2. ggplot2
The ggplot2 package helps you plot graphics with a grammar. The grammar provides a way to talk about parts of a plot. The grammar talks about the following components of a plot.
datais what is being plottedgeometric objectsare the shapes and lines that appear on the plotaestheticsare the appearance of the geometric objects and the mapping of variables to such aestheticsposition adjustmentis the placement of elementsscaleis the range of values for each aesthetic mappingcoordinate systemis used to organize the geometric objectsfacetsare groupos of data shown in differen plots
2.1. Geometries
2.1.1. geom_point
The geom_point is used for drawing individual points.
[1]:
library('ggplot2')
library('repr')
df <- data.frame(
x1 = rnorm(1000),
x2 = rnorm(1000)
)
options(repr.plot.width=4, repr.plot.height=4)
ggplot(df) +
geom_point(mapping=aes(x=x1, y=x2))
You may also style with the color attribute.
[2]:
options(repr.plot.width=4, repr.plot.height=4)
ggplot(df) +
geom_point(mapping=aes(x=x1, y=x2), color='firebrick')
You may also style with themes.
[3]:
library('ggthemes')
options(repr.plot.width=4, repr.plot.height=4)
ggplot(df) +
geom_point(mapping=aes(x=x1, y=x2), color='firebrick') +
theme_economist()
2.1.2. geom_hex
The geom_hex function is used for drawing individual points as hexagons.
[4]:
df <- data.frame(
x1 = rnorm(1000),
x2 = rnorm(1000)
)
options(repr.plot.width=5, repr.plot.height=4)
ggplot(df) +
geom_hex(mapping=aes(x=x1, y=x2))
2.1.3. geom_line
The geom_line function is used for drawing lines.
[5]:
df <- data.frame(
x1 = seq(1, 1000),
x2 = seq(1, 1000)
)
options(repr.plot.width=4, repr.plot.height=4)
ggplot(df) +
geom_line(mapping=aes(x=x1, y=x2))
2.1.4. geom_smooth
The geom_smooth function is used to draw a smoothed line.
[6]:
df <- data.frame(
x1 = seq(1, 1000),
x2 = seq(1, 1000) + (rnorm(1000) * seq(1, 1000))
)
options(repr.plot.width=4, repr.plot.height=4)
ggplot(df) +
geom_point(mapping=aes(x=x1, y=x2)) +
geom_smooth(mapping=aes(x=x1, y=x2))
`geom_smooth()` using method = 'gam' and formula 'y ~ s(x, bs = "cs")'
2.1.5. geom_col
The geom_col function is used to draw bars.
[7]:
df <- data.frame(
x1 = c('DC', 'MD', 'VA'),
x2 = c(20, 30, 15)
)
options(repr.plot.width=4, repr.plot.height=4)
ggplot(df) +
geom_col(mapping=aes(x=x1, y=x2))
2.1.6. geom_boxplot
Use geom_boxplot to plot box-whisker plots.
[8]:
df <- data.frame(
x1 = c(rnorm(100, mean=15, sd=5), rnorm(100, mean=25, sd=5)),
x2 = c(rnorm(100, mean=15, sd=5), rnorm(100, mean=25, sd=5)),
state = c(rep('DC', 100), rep('VA', 100))
)
options(repr.plot.width=4, repr.plot.height=4)
ggplot(df) +
geom_boxplot(mapping=aes(x=state, y=x1))
You may play around with attributes to change the look and feel of the box-whisker plot.
[9]:
options(repr.plot.width=5, repr.plot.height=3)
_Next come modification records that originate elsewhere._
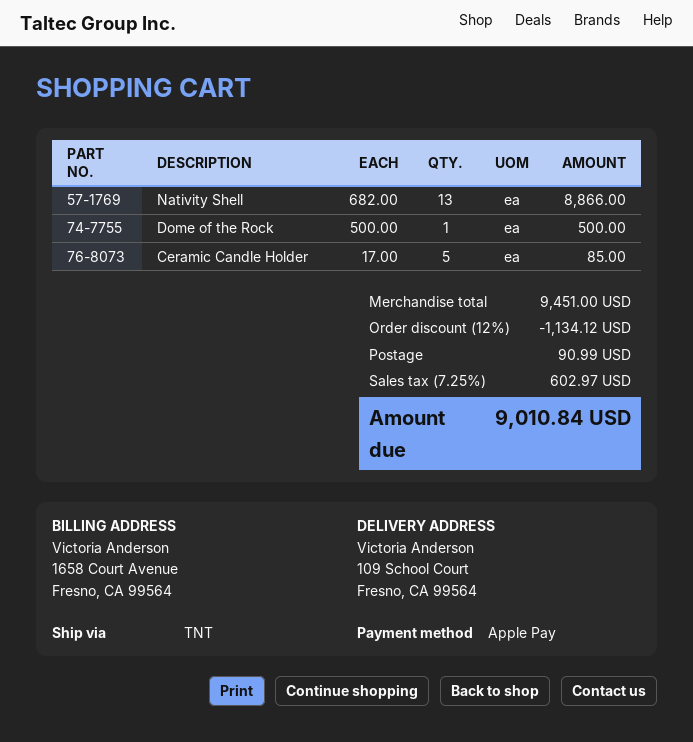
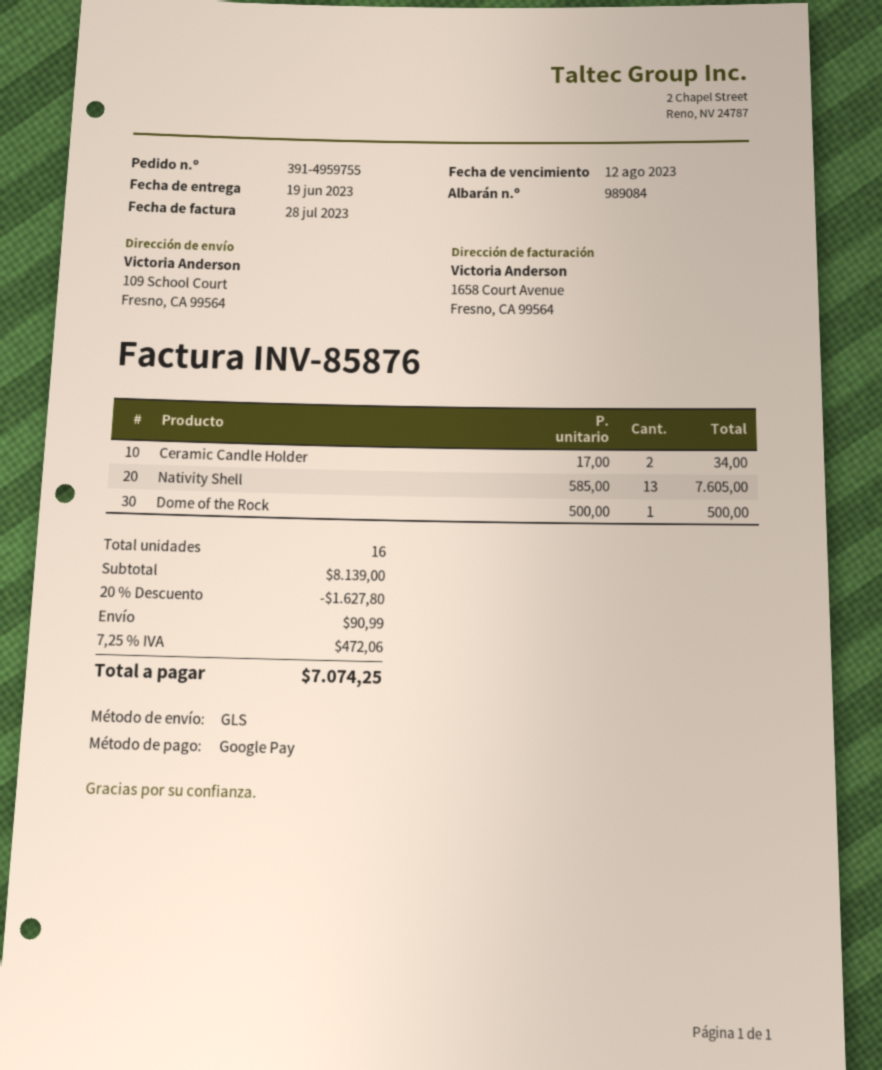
payment method: Apple Pay -> Google Pay
shipping method: TNT -> GLS
Nativity Shell: 13 x 682.00 = 8866.00 -> 13 x 585.00 = 7605.00
Ceramic Candle Holder: 5 x 17.00 = 85.00 -> 2 x 17.00 = 34.00
subtotal: 9451.00 -> 8139.00
discount: 12% = 1134.12 -> 20% = 1627.80
tax: 7.25% = 602.97 -> 7.25% = 472.06
total: 9010.84 -> 7074.25

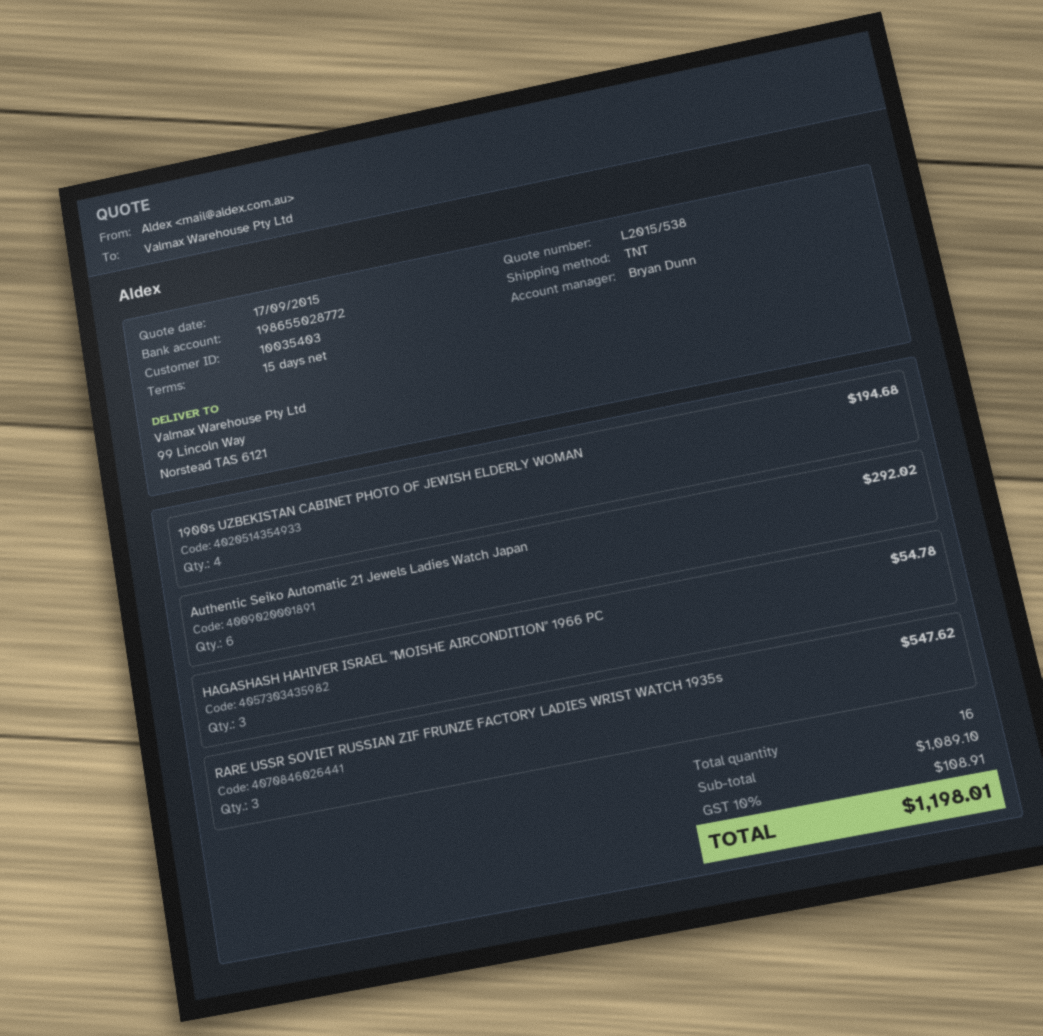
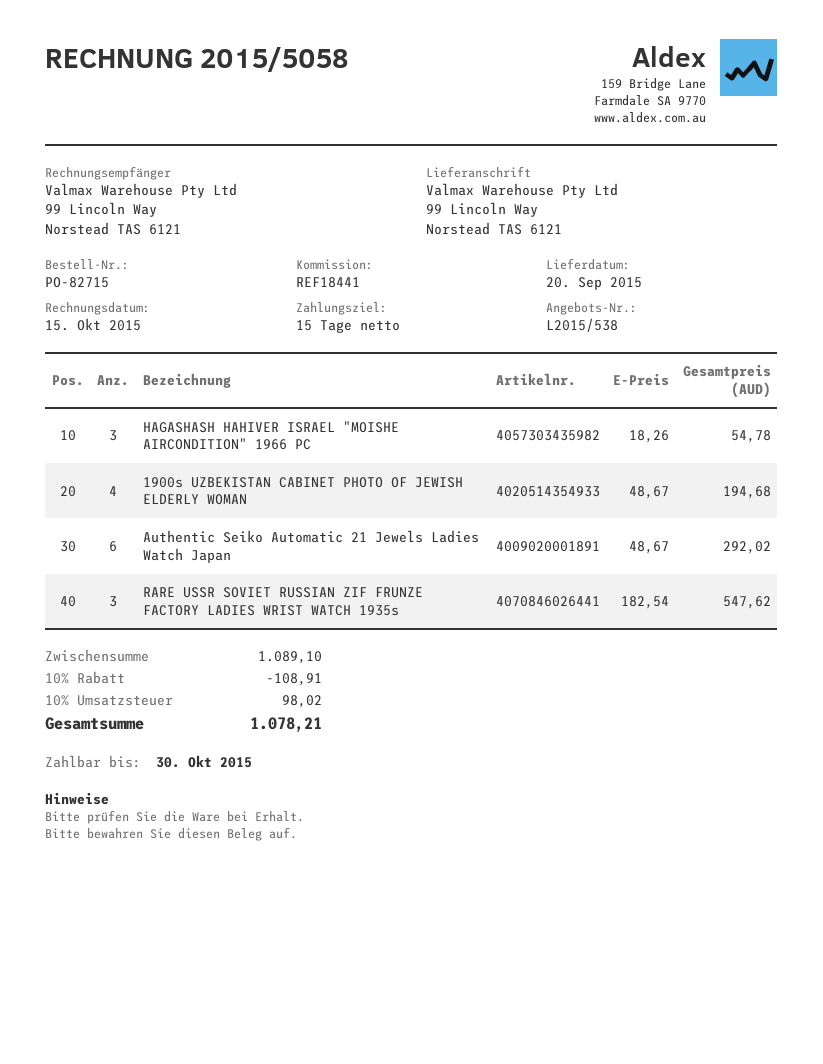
discount: none -> 10% = 108.91
tax: 10% = 108.91 -> 10% = 98.02
total: 1198.01 -> 1078.21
ggplot(df, mapping=aes(x=state, y=x1, color=state)) +
geom_boxplot(
outlier.colour='green',
outlier.shape=8,
notch=TRUE
) +
coord_flip() +
geom_jitter(alpha=0.5, position=position_jitter(width=0.2))
2.1.7. geom_tile
Use geom_tile to build correlation matrix plots.
[10]:
df <- data.frame(
v1 = c('a', 'a', 'a', 'b', 'b', 'c'),
v2 = c('a', 'b', 'c', 'b', 'c', 'c'),
corr = c(1.0, -0.2, 0.2, 1.0, -1.0, 1.0)
)
options(repr.plot.width=5, repr.plot.height=4)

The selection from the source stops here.